Crítica escrita para www.thecinefagos.com

El próximo 27 de Marzo se cumplen diez años de la muerte de uno de los más grandes embajadores del cine que han existido. Billy Wilder tuvo la fortuna de vivir durante su adolescencia los orígenes del mismo, de disfrutar esa pasión que se debía contagiar durante la época viendo como algo tan revolucionario otorgaba cada vez más posibilidades a aquellos de mente creativa y con ello, de entretenimiento a un público que hasta entonces vivía de las variedades. Debieron ser años gloriosos de vivir, años en los que la limitación de medios no era un impedimento para hacer cosas, sino que eran la excusa para inventarlos y seguir avanzando a pasos de gigante. Billy Wilder tuvo la oportunidad de vivir todos estos momentos tan de cerca como para contagiarse y acabar convirtiéndose en un auténtico maestro en el arte de la escritura de guiones y en la dirección, hasta el punto de seguir obteniendo hoy en día el reconocimiento por haber creado películas redondas, cercanas a la perfección. Cada vez que alguien se queja de que ya no se hace cine como el de antes, Billy Wilder se siente culpable desde el cielo.

La película con la comenzamos este ciclo homenaje es, como no podía ser de otra manera, su opera prima.
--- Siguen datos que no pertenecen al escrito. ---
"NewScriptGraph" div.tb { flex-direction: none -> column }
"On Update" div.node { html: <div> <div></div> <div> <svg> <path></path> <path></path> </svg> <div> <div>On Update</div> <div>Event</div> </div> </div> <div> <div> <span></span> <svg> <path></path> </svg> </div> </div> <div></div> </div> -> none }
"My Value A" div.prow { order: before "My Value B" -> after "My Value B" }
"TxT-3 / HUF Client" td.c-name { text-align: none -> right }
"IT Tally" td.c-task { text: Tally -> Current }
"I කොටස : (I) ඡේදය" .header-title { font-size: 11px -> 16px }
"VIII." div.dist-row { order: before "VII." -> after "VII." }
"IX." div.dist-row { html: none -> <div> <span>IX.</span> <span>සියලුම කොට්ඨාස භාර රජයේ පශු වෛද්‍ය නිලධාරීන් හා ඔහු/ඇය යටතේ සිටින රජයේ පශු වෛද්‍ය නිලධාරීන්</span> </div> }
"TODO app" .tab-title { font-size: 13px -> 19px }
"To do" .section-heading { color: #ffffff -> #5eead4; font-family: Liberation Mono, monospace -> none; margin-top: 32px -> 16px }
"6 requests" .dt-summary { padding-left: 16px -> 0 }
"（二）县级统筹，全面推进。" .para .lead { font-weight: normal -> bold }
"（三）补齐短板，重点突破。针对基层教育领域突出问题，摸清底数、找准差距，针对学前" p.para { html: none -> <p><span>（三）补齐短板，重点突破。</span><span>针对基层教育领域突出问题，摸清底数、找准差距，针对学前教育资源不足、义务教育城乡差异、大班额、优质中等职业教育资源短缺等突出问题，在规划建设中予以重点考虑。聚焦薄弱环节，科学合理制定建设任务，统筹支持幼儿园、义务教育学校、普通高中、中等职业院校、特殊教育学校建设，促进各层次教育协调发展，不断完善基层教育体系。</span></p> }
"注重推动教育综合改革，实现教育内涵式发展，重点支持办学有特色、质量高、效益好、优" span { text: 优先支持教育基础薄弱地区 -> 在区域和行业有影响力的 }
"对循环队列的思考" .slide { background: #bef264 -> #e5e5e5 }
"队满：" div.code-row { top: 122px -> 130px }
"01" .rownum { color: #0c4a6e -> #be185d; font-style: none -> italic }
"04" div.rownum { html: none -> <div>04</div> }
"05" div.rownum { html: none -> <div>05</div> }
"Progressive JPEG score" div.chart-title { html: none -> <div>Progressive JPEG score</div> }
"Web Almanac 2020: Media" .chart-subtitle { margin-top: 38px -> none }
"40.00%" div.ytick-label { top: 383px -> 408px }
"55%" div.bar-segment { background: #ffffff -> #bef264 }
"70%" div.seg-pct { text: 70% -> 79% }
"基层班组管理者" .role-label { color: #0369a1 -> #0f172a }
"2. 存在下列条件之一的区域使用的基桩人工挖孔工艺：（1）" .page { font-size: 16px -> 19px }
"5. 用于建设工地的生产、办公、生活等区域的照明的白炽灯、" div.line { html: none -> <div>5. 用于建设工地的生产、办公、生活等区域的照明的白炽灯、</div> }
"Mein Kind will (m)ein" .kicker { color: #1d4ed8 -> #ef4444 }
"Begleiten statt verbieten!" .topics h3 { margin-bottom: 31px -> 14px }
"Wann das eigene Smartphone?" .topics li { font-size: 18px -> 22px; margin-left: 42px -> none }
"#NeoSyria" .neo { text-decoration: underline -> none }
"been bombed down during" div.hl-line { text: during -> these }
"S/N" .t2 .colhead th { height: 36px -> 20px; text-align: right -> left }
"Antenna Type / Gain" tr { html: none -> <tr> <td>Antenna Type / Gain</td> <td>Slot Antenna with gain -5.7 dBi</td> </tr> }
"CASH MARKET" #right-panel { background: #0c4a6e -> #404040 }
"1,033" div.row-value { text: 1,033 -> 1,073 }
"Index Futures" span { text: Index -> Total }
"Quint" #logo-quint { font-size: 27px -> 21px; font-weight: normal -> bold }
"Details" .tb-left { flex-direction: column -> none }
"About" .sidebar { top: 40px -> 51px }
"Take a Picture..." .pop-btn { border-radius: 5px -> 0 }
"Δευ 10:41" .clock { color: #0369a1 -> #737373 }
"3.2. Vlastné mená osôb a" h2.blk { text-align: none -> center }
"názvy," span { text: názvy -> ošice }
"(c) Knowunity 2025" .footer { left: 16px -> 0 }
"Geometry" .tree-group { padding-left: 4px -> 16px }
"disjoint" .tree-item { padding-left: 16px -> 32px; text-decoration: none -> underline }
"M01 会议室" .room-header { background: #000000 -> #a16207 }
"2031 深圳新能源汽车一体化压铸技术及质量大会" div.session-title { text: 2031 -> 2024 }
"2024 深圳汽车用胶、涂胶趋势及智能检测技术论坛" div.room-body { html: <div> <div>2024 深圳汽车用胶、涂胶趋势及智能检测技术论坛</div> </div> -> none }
Nacido en Viena en 1906, Samuel Wilder terminó la secundaria e incluso comenzó sus estudios de derecho. Sin embargo, su cada vez más notable gusto por el cine le hizo aventurarse en ese arte hasta el punto de dejar esos estudios y marchar a Francia en 1933, huyendo así también del creciente régimen totalitarista alemán. Fue allí, en París, donde pudo poner en práctica todas las ideas que durante los años anteriores daban vueltas en su cabeza. No le fue difícil empezar con la primera de ellas, una historia sobre una banda de ladrones de coches que si bien no puede ser catalogada de gran obra, sí que dejaba entrever la habilidad de Wilder para combinar comedia y romance dentro de una película con un ritmo especialmente fácil de seguir. Es lo que se vio en 1934 con Curvas Peligrosas (Mauvaise graine), película en la que también colaboraron en su escritora junto a Wilder dos exiliados como H.G. Lustig y Max Kolpé.